Go SIMD part 3: Thinking in SIMD

02 January 2026 // Erik Lupander

Recently, a proposal for adding low-level SIMD support to Go was “Accepted”. In the last part took a look at SIMD for dot product computations in order to speed up ray-sphere intersection testing. In this blog post, it’s time to “think in SIMD” to hopefully make better use of SIMD.

1. Introduction

What does one mean by “Thinking in SIMD”? I didn’t coin that term myself, I’ve seen it both in this essay and in a similarly named Youtube series. That said, I’ll try to provide my own layman’s version of “thinking in SIMD”.

My take might boil down to a few principles:

Structuring data for data-parallelism
Using sequential instructions taking advantage of data-parallelism
Branchless code

Note that the latter two bullets will be revisited in more detail in follow-up blog posts.

Note: Everything in this blog post deals with data-parallelism using SIMD. It does NOT deal with thread/core concurrency, everything happens on a single CPU core, though it’s certainly possible to run SIMD code on many cores simultaneously.

Remember, SIMD is basically about applying the same instruction to multiple data elements:

simd

1.1 Changes from previous blog posts

In December 2025, Go 1.26 RC1 was released including the simd experiment.
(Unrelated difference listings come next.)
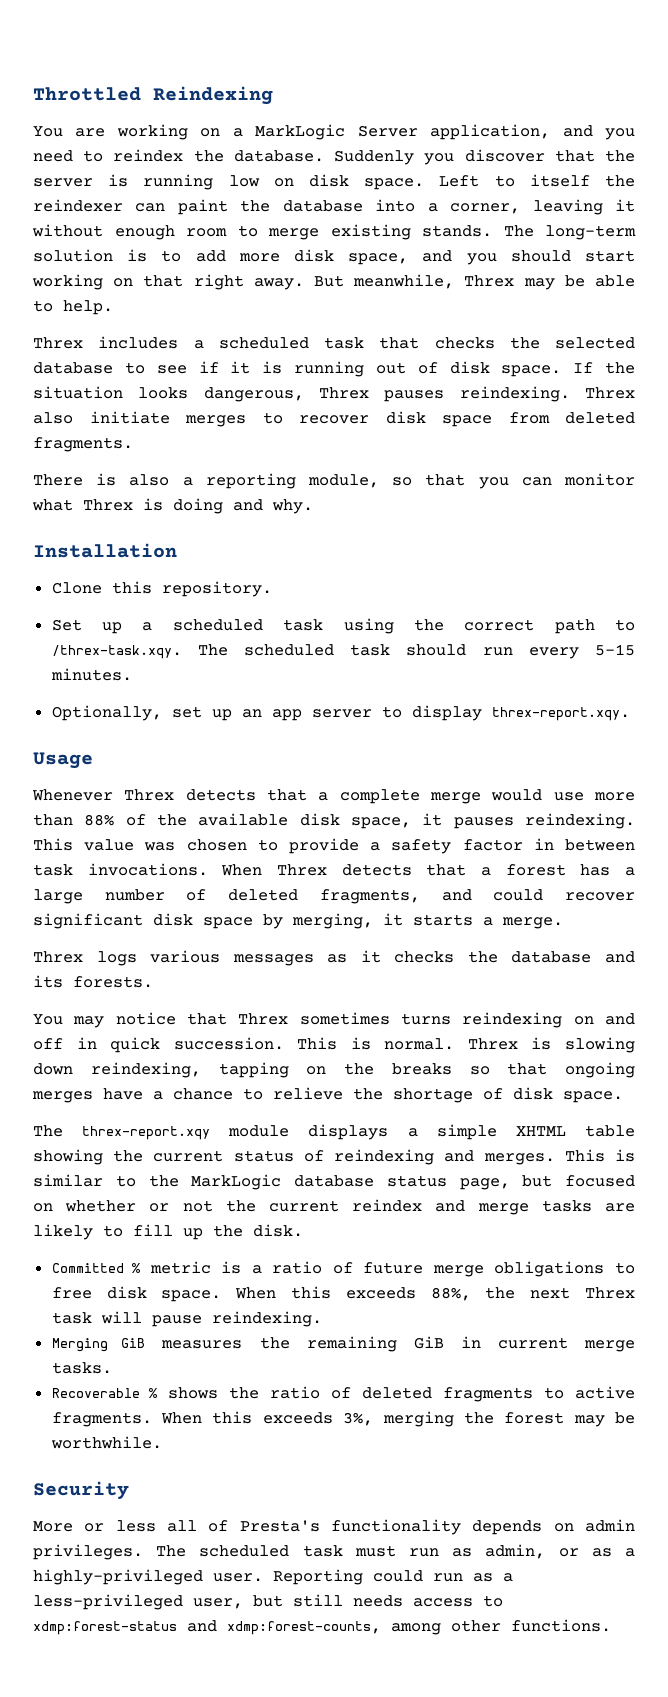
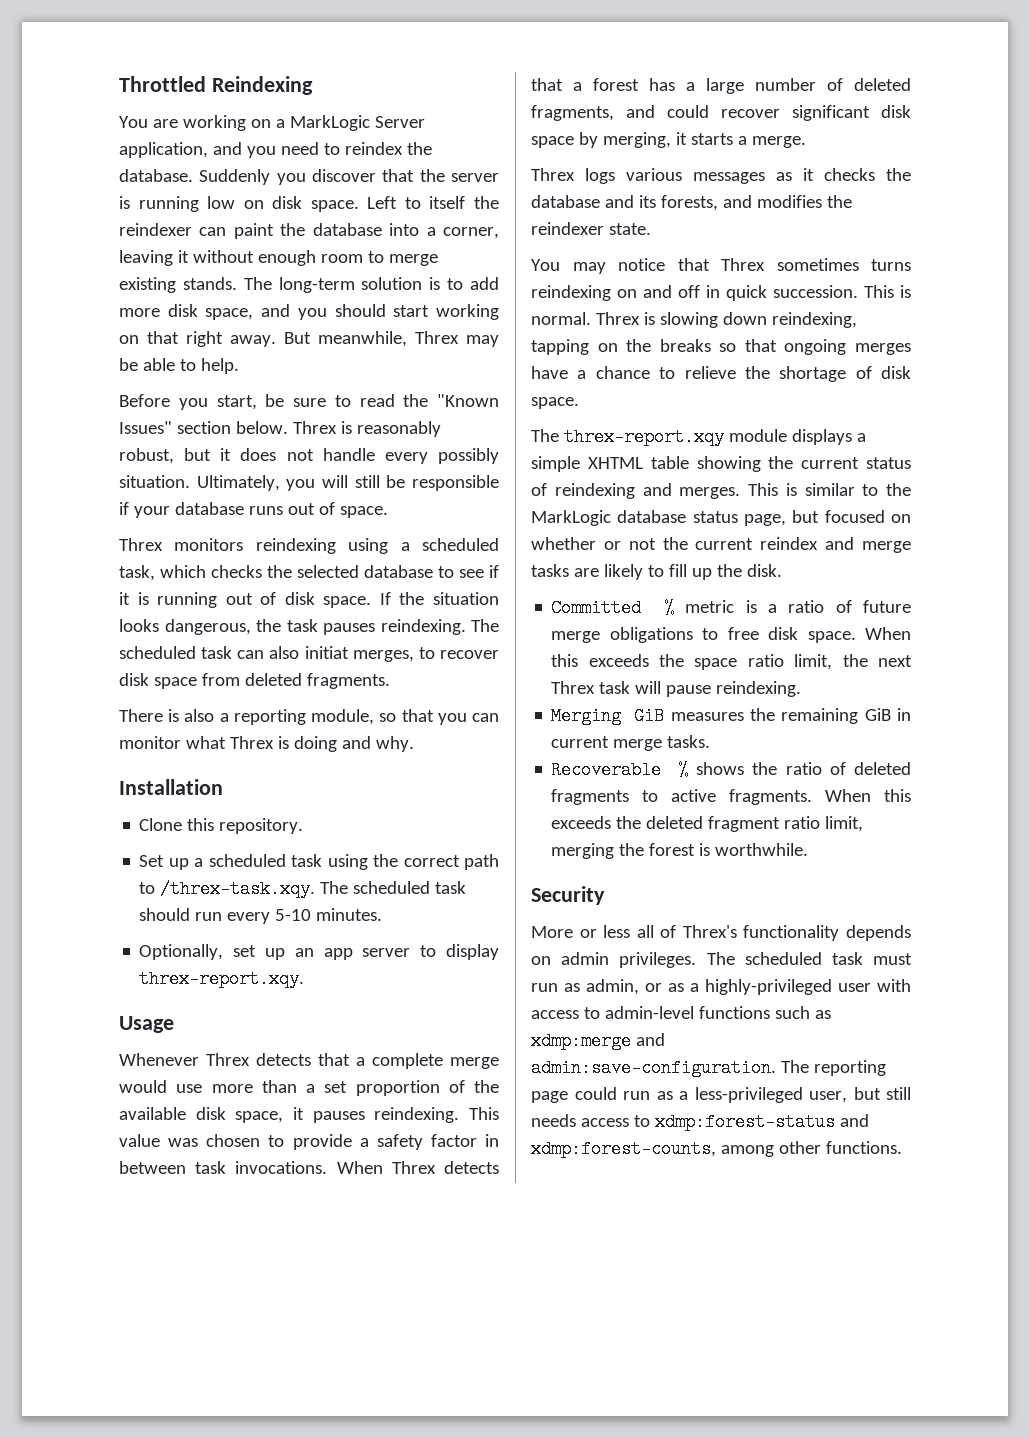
[33,336,420,349] Threx includes a scheduled task that -> [119,394,499,410] [119,421,441,437] [119,448,499,464] [119,475,499,491] [119,502,388,518] [119,538,499,554] [119,565,206,581] Before you start, be sure to read the "Known Issues" section below. Threx is reasonably robust, but it does not handle every possibly situation. Ultimately, you will still be responsible if your database runs out of space. // Threx monitors reindexing using a scheduled task, which
[318,386,635,402] [33,411,246,427] Threx pauses reindexing. Threx also initiate merges -> [256,619,499,635] [119,646,414,662] the task pauses reindexing. The scheduled task can also initiat merges,
[594,644,635,656] 5-15 -> [275,909,312,921] 5-10
[84,814,115,826] 88% -> [306,1080,440,1096] a set proportion
[73,976,153,988] forests. -> [660,195,852,211] [531,222,651,235] forests, and modifies the reindexer state.
[430,1287,471,1301] 88%, -> [659,654,833,670] the space ratio limit,
[343,1412,374,1426] 3%, -> [616,816,864,832] the deleted fragment ratio limit,
[573,1412,635,1427] may be -> [699,843,711,856] is
[239,1520,320,1532] Presta's -> [682,925,737,938] Threx's
[213,1569,363,1585] user. Reporting -> [838,979,911,992] [531,1006,831,1019] [531,1032,665,1050] [531,1059,886,1077] [531,1091,568,1103] user with access to admin-level functions such as xdmp:merge and admin:save-configuration. The reporting page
An important change from previous iterations was renaming of the simd package to simd/archsimd, see github issue.

This change is reflected in the source code examples throughout this blog post.

2. Structuring data

First and foremost, one should pay particular attention to the nature of working with vectors in SIMD. A vector is typically a series of numeric values of a given type such as float32. In Go, a []float32 can be used as a variable-length vector, while a [4]float32 could represent a 4-element vector. With the simd experiment, a 4-element float32 vector is represented as the type archsimd.Float32x4.
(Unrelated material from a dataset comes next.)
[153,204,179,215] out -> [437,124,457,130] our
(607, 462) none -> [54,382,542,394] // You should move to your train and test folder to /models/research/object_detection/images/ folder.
With SIMD CPU extensions such as SSE, AVX, AVX2 and AVX512, or NEON on ARM CPUs, most vector operations work in an element-wise fashion. Here, we see a simple vec1 x vec2 multiplication of two 4-element vectors:

[2,  4,  6,  8]  
[1,  3,  5,  7] x (multiply)
---------------
[2, 12, 30, 56] 

E.g. given the two 4-element vectors above, a multiplication results in elements in the same column being multiplied by each other, with the result stored in the corresponding column (or index) of the result vector.

In Go simd code, this corresponds to:

v1 := archsimd.LoadFloat32x4Slice([]float32{2,  4,  6,  8})
v2 := archsimd.LoadFloat32x4Slice([]float32{1,  3,  5,  7})
result := v1.Mul(v2) // [2, 12, 30, 56] 

In the example above, we multiplied two vectors with each other.

However, what if the problem we are trying to solve is dependent on data within the same vector? A really simple example could be calculating the sum of all elements. Dot products, as explored in my last blog post is another.

Let’s say we want to sum all elements of the 8-element int32 vector [1,2,3,4,5,6,7,8] using SIMD. This is actually somewhat tricky, involving a series of horizontal additions, archsimd.AddPairs in Go simd terms:

func SumInt32SIMD(v *[8]int32) int32 {
	elems := archsimd.LoadInt32x8(v) // [1,2,3,4,5,6,7,8]
	lo := elems.GetLo()              // [1,2,3,4]
	hi := elems.GetHi()              // [5,6,7,8]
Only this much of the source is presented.